What This Means For You

  • Your candidate's certificate is not a footnote. It is the foundation. If the foundation is fake, the building will collapse.
  • A governor with no executive experience is asking you to fund their on-the-job training. You cannot afford that.
  • One in six candidates has credentials that cannot survive a phone call to their school. Make that phone call.
  • You check a driver's license before entering his bus. Check your candidate's CV before entering their future.

The Data

Politician Claimed Credential What School Said What Voters Did
Salisu Buhari (1999) BSc + MSc, Toronto Never attended Resigned after pressure
Bola Tinubu (2023) BSc diploma, CSU Attended; diploma anomalous Elected President
Muhammadu Buhari (2015) WASC certificate Attestation created later Elected President twice
Kemi Adeosun (2018) NYSC exemption Forged; never prosecuted Resigned; no jail
Uche Nnaji (2025) BSc + NYSC No degree; fake NYSC Still a minister
Dino Melaye (various) BSc Geography Graduated; discrepancies Elected Senator repeatedly
14 Senators (2023) Various degrees Schools denied claims All seated in 10th Assembly

The Lie

Politicians say: "School certificate does not matter. What matters is the school of hard knocks." They say: "Bill Gates dropped out of Harvard." They say: "I am a street-smart leader, not a book-smart academic."

This is nonsense wrapped in populism. Bill Gates dropped out of Harvard after scoring 1590 out of 1600 on his SAT. He had already built his first software company. His "dropout" story is about leaving the best university on earth to build something bigger — not about failing secondary school.

Street smarts matter at the local level. Street smarts cannot negotiate with the IMF. Street smarts cannot design a debt sustainability framework. Street smarts cannot manage a N500 billion state budget. For that, you need literacy in finance, law, and administration. You do not get that from the "school of hard knocks." You get it from actual schools.

The politicians who say education does not matter are the same ones who fly their children to London for university. They know education matters. They just hope you do not check theirs.

The Truth

A genuine degree from a genuine institution does not guarantee good governance. But a fake degree guarantees dishonesty. A candidate who forges their certificate will forge budgets, forge contracts, and forge results. The certificate is not just a paper. It is a character test.

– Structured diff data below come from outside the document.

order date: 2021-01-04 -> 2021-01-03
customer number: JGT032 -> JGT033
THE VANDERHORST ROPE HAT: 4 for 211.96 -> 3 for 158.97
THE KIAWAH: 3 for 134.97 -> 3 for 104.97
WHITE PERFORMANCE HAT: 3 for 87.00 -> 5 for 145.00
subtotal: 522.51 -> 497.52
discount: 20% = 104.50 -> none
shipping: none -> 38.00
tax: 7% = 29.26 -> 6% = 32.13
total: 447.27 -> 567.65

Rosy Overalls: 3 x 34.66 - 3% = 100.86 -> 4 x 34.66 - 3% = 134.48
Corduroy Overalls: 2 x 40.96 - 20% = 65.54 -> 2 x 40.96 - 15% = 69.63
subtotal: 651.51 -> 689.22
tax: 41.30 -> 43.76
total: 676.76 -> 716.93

And 92% of candidates who fail it go on to fail you in office.

Your Action

Citizen Verdict — Do These Five Things This Week:

  1. Google your candidate. Type their name plus "certificate," "fraud," "EFCC," and "scandal." Read three pages of results. Save screenshots. Thirty seconds of searching will tell you more than their billboard.

  2. Check INEC Form EC9. Download your candidate's sworn affidavit from the INEC portal. Cross-check every educational claim. Does the degree match the institution's records?

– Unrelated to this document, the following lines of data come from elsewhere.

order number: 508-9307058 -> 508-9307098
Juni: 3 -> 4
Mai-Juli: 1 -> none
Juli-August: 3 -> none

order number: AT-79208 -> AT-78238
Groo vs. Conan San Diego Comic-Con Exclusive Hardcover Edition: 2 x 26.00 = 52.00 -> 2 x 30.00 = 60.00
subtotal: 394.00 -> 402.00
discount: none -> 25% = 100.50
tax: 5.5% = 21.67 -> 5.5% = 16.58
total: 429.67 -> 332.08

  3. Verify one degree. Pick the most important degree your candidate claims. Call the university's alumni office or check their online verification portal. One phone call. Five minutes. Priceless data.

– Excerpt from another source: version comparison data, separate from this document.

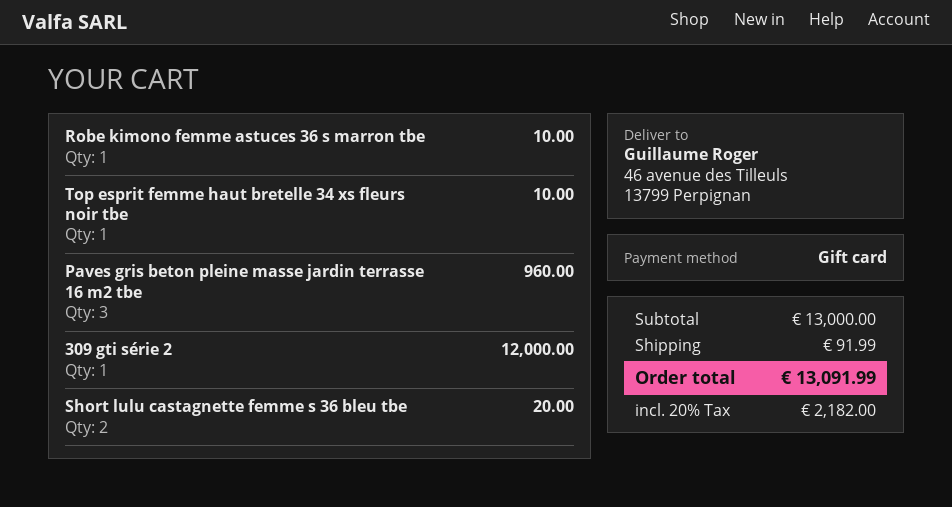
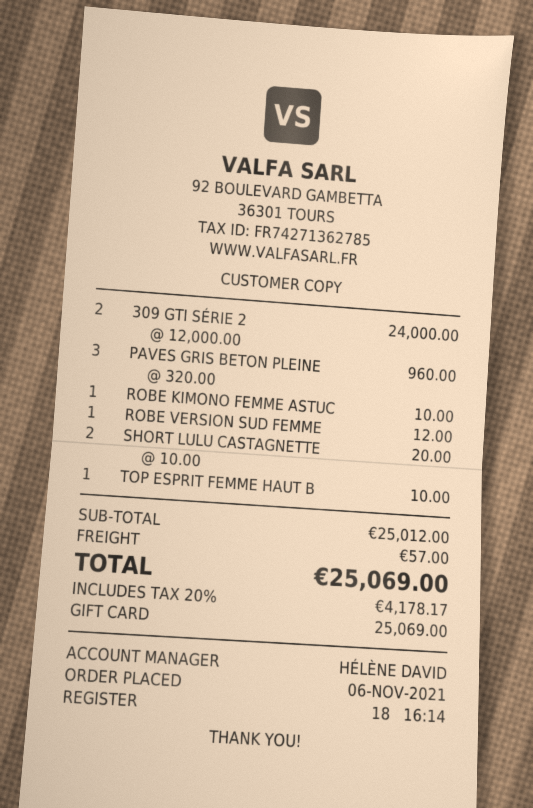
309 gti série 2: 1 for 12000.00 -> 2 for 24000.00
ROBE VERSION SUD FEMME: none -> 1 for 12.00
subtotal: 13000.00 -> 25012.00
shipping: 91.99 -> 57.00
tax: 20% = 2182.00 -> 20% = 4178.17
total: 13091.99 -> 25069.00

  4. Search CAC records. Look up every company your candidate claims to have built. A Corporate Affairs Commission search takes five minutes. If the company is dead or dormant, the narrative is fiction.

  5. Screenshot and share. If you find discrepancies, screenshot everything. Share in your WhatsApp groups. Tag local journalists. Silence protects fraud. Noise exposes it.

WhatsApp Bomb

"You spent 3 hours inspecting a London-used iPhone. You spent 0 minutes verifying your governor's degree. The phone works. The state doesn't. 14 senators have fake degrees. INEC verified their forms. Schools denied their claims. They're still senators. Your tax money pays them. Check your candidate's certificate this week. Or admit your N85,000 phone matters more than your future."